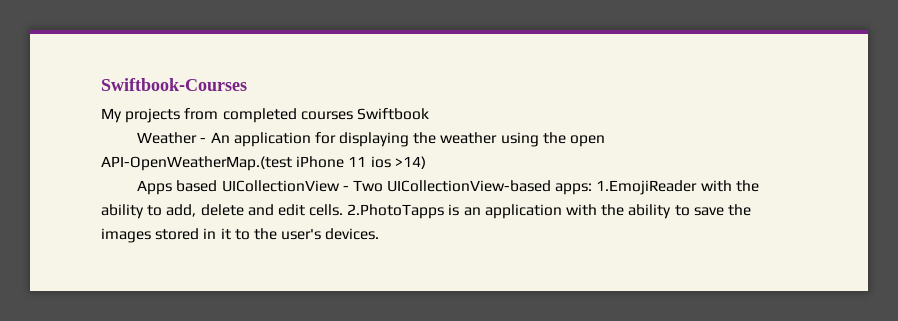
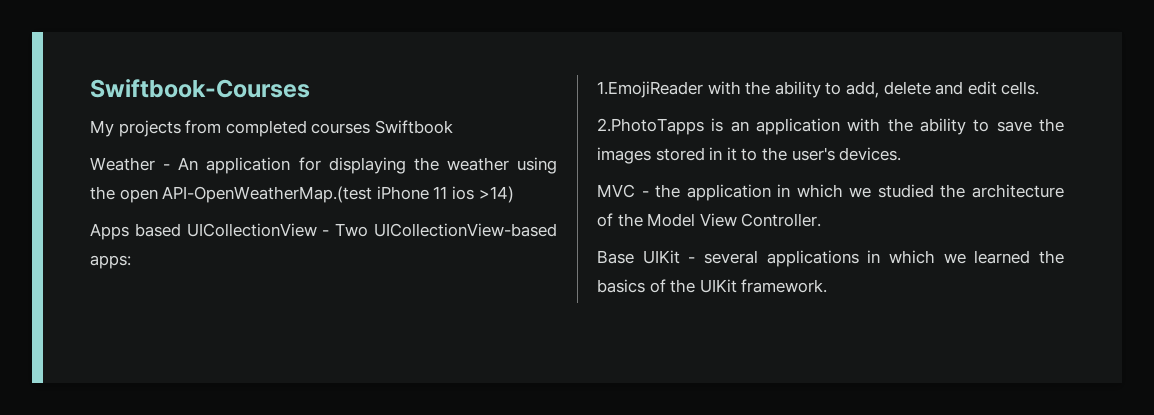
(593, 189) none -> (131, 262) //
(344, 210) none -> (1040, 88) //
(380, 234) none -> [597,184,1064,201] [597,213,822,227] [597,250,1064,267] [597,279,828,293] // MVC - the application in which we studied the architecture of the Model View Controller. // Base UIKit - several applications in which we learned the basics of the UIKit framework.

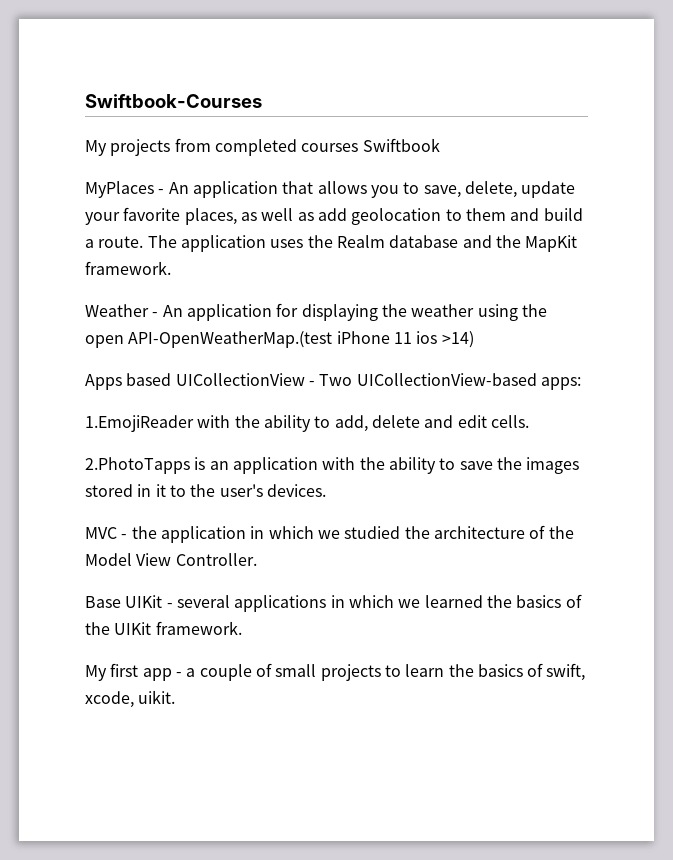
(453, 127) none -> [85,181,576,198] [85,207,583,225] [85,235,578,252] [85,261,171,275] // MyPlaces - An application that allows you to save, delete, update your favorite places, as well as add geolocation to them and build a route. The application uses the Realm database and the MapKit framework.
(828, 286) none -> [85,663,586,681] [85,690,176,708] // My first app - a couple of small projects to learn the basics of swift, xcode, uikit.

___

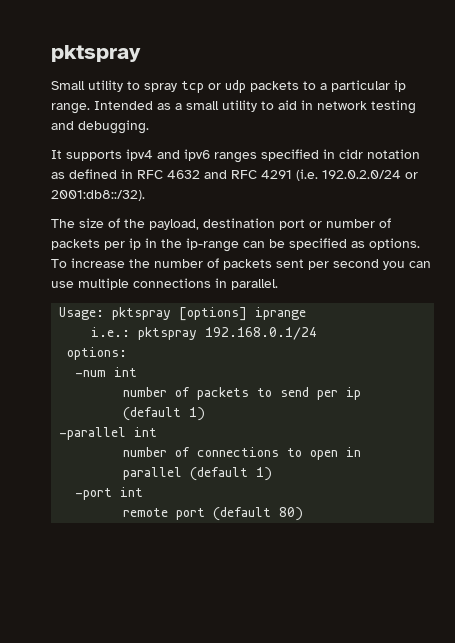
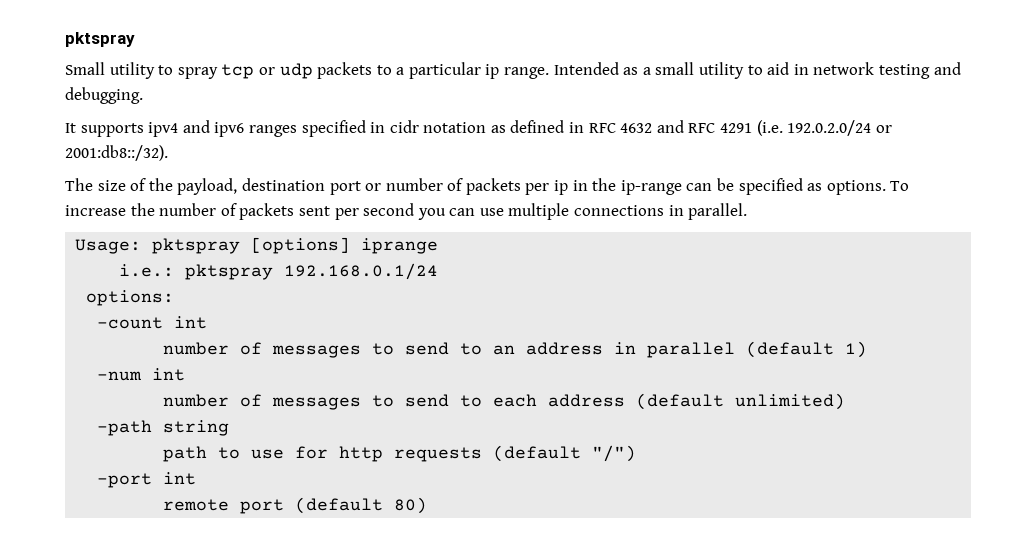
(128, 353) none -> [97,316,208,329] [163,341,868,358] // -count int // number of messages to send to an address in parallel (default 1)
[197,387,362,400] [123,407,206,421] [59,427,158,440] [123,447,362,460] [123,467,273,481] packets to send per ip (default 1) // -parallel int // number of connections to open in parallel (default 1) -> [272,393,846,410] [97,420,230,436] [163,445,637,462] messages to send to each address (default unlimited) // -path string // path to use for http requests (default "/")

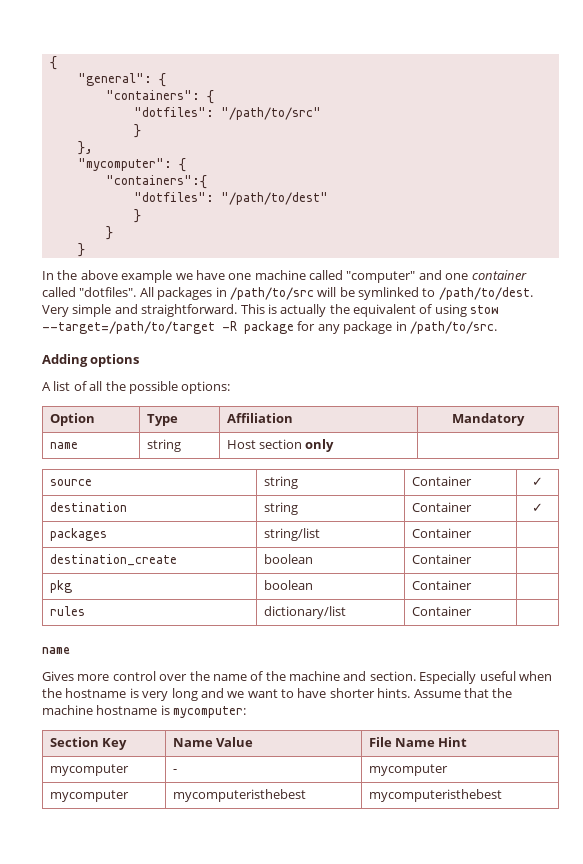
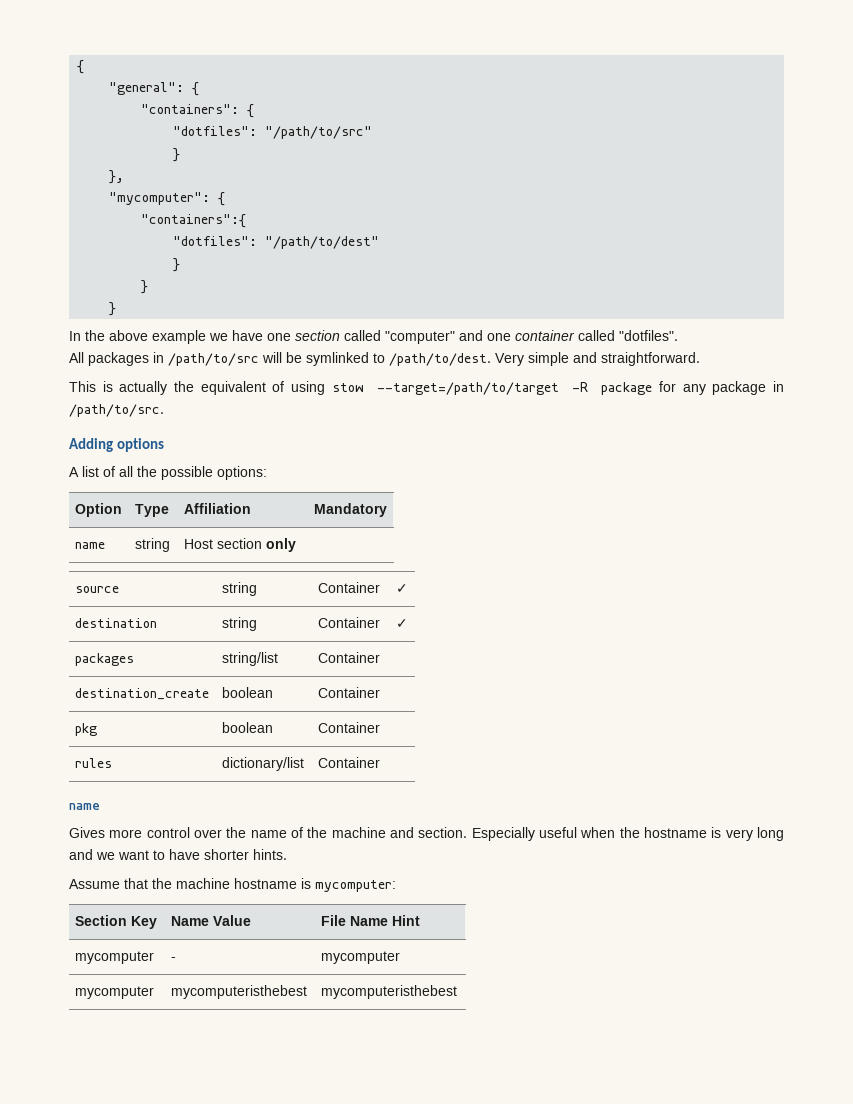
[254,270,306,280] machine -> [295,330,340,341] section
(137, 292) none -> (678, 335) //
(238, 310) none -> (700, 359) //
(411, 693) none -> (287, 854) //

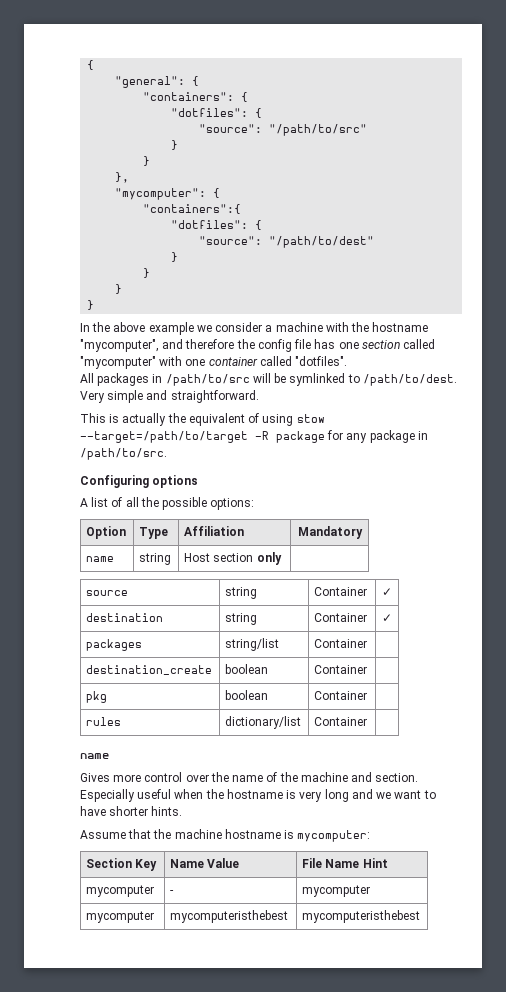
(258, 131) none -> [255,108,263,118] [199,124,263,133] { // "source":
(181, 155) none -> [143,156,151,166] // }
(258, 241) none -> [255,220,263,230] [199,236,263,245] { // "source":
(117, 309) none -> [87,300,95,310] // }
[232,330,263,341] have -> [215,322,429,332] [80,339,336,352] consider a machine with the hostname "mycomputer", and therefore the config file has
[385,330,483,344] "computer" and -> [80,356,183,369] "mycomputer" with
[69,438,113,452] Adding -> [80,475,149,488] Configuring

___

→ **Directions**
Look through the data above and return exactly the lines from the one that contains "(258, 241) none" to the one that contains "[232,330,263,341] have ->", inclusive, with nothing else.

→ **Response**
(258, 241) none -> [255,220,263,230] [199,236,263,245] { // "source":
(117, 309) none -> [87,300,95,310] // }
[232,330,263,341] have -> [215,322,429,332] [80,339,336,352] consider a machine with the hostname "mycomputer", and therefore the config file has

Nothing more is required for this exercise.